GoPrism Security

I realize that GoPrism can use up to 256 Bit encryption, but can someone explain how secure this in layman's terms as best as possible? Same software banks use? Government? Etc. something to set a client's mind at ease.

I think that you are on track with attempting to put security in layman's terms — because in general the size an encryption key is more marketing speak than anything; to the average user it is simply a number such that bigger-is-better in their mind whereas to a more knowledgable IT person it actually means very little without knowing what algorithm is being employed to do the encryption.

But to stay in layman's & marketing terms for your clients, the SSL/TLS certificates issued today by the major CA's usually support keys up to 256-bit in length; meaning that the connection is using the same security as most other e-commerce and banking sites.

Obviously it is a LOT more complicated than this and I can go into more detail if interested, but in general you should be safe saying that they are getting the same level of security as their bank provides.

Adam

Adam - This is what I was looking for. At some point I'd like to get more versed in all of the technical details so I can speak intelligently about it when asked, but I think something as simple as "This is the same method as online banks use" should suffice. Jay and Matt... feel free to chime in if that sounds like some sort of slippery slope statement.

One thing to be careful... talking here only about the available protection of the stream of data between the client and the server - there are a LOT more factors that go into the security of a site than just this one little piece. So this is not saying that overall it is just as safe as using a bank or Amazon.

Therefore, you probably don't want to make overly broad statements such as "this is as safe as using your bank's site" which would not necessarily be the case and might get you into trouble. However, saying that the "data going over the internet is encrypted in the same manner that is used when you use your bank or Amazon" would be pretty safe.

One other thought, you might be able to avoid any concrete statement at all by simply showing them an example of the service... All modern browsers identify when the site that you are on is secured by SSL/TLS -- and a surprising number of people have been groomed to look for that on, especially, e-commerce sites. You might be able to point that out and simply state that it is a secured connection similar to using a bank or Amazon.

[matt (support)]

You might be able to point that out and simply state that it is a secured connection similar to using a bank or Amazon.

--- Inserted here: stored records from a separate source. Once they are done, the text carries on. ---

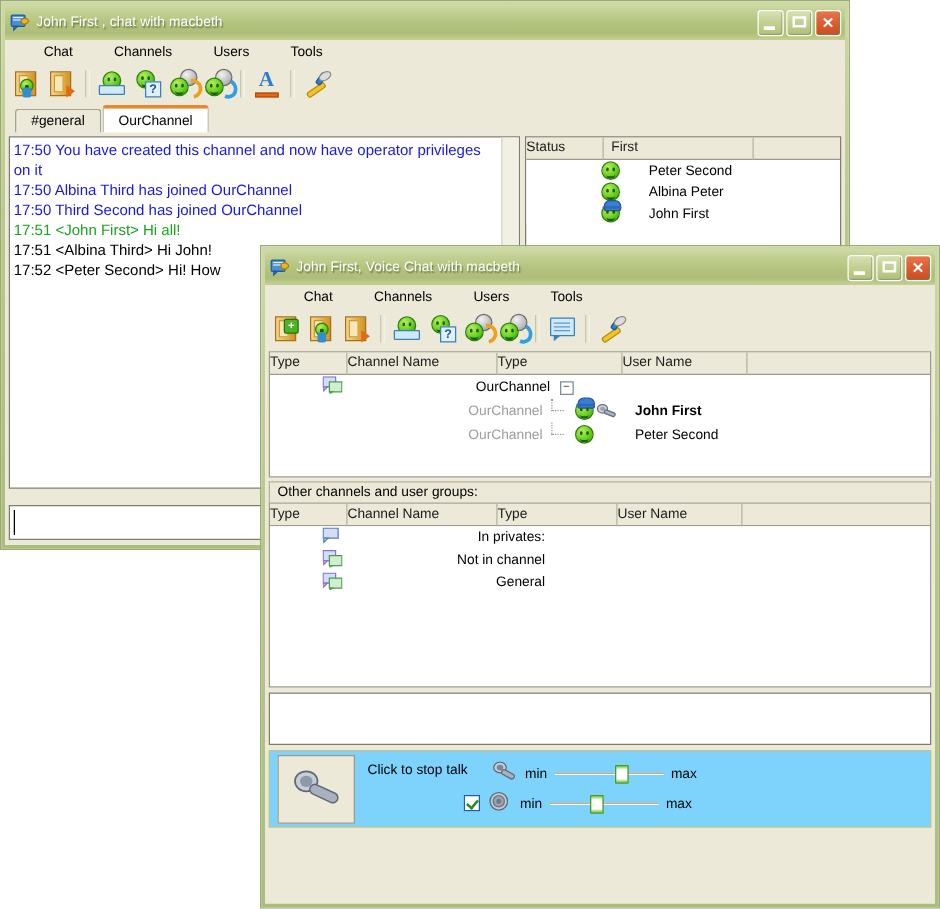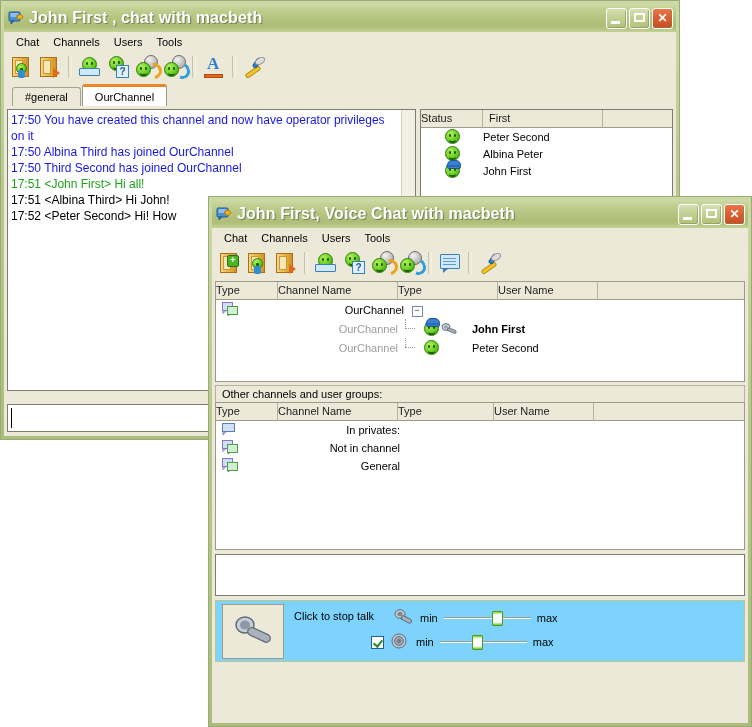"John First , chat with" .title-text { font-size: 16px -> 11px; font-weight: bold -> normal }
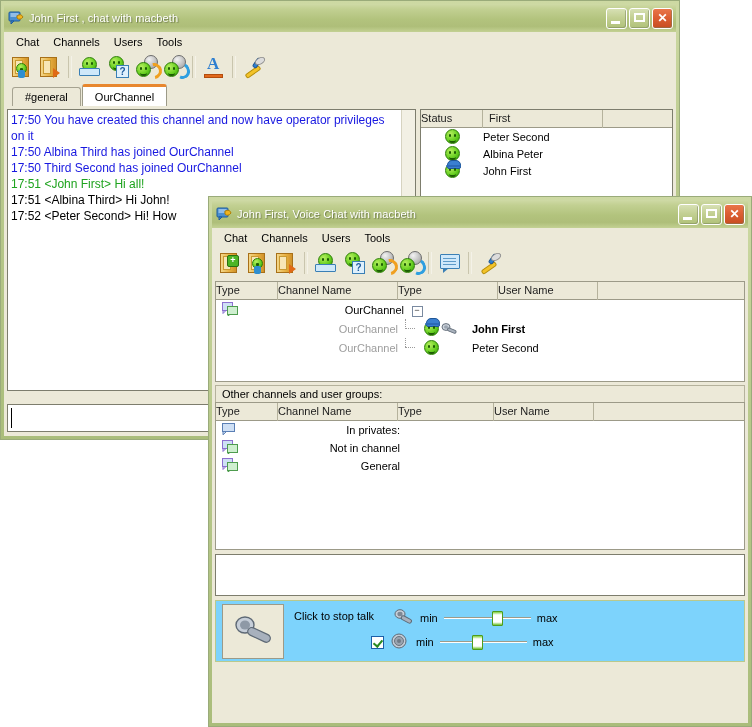"Chat" .menuitem { margin-left: none -> 19px }
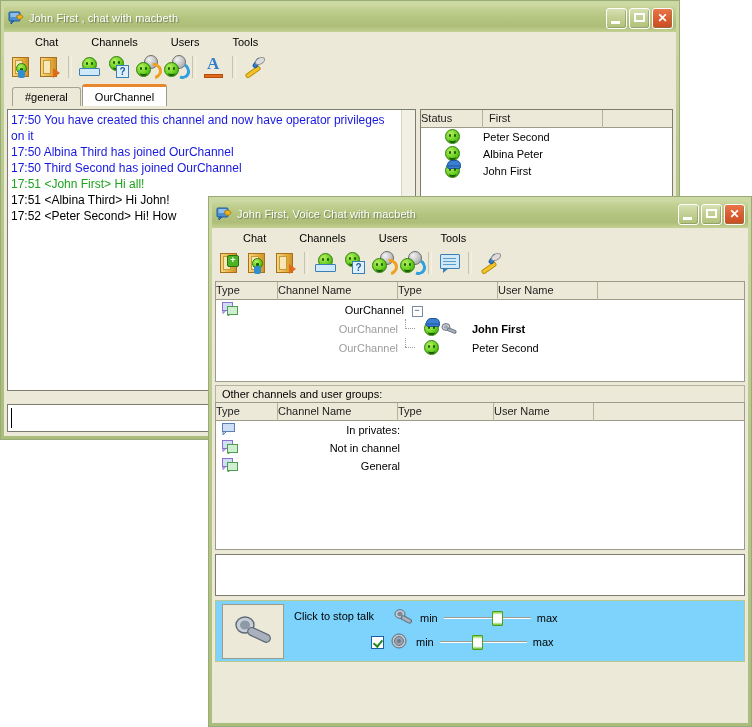"Peter Second" .listbody { padding-left: none -> 36px }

That is what I would recommend as well. The most important thing is to remember to set a good/strong password.

That is what I would recommend as well. The most important thing is to remember to set a good/strong password.

Yep... I went with something pretty bland. So, does go prism encrypt the data or does indigo? Can I make the same statement if I use a direct connection and forgo the reflector?

[matt (support)]

The reflector encrypts the traffic from the Mac to the hosted GoPrism.com server, then it is the browser's (and/or Indigo Touch's) HTTPS connection that encrypts the data to the hosted server (net result is all traffic is encrypted).

If you directly connect, then the traffic is not encrypted. We have a feature request list to add native HTTPS support to Indigo. Note that the authentication process does NOT send the password in the clear though. So although someone could potentially snoop in on the traffic of a direct connection they wouldn't be able to sniff/capture the password.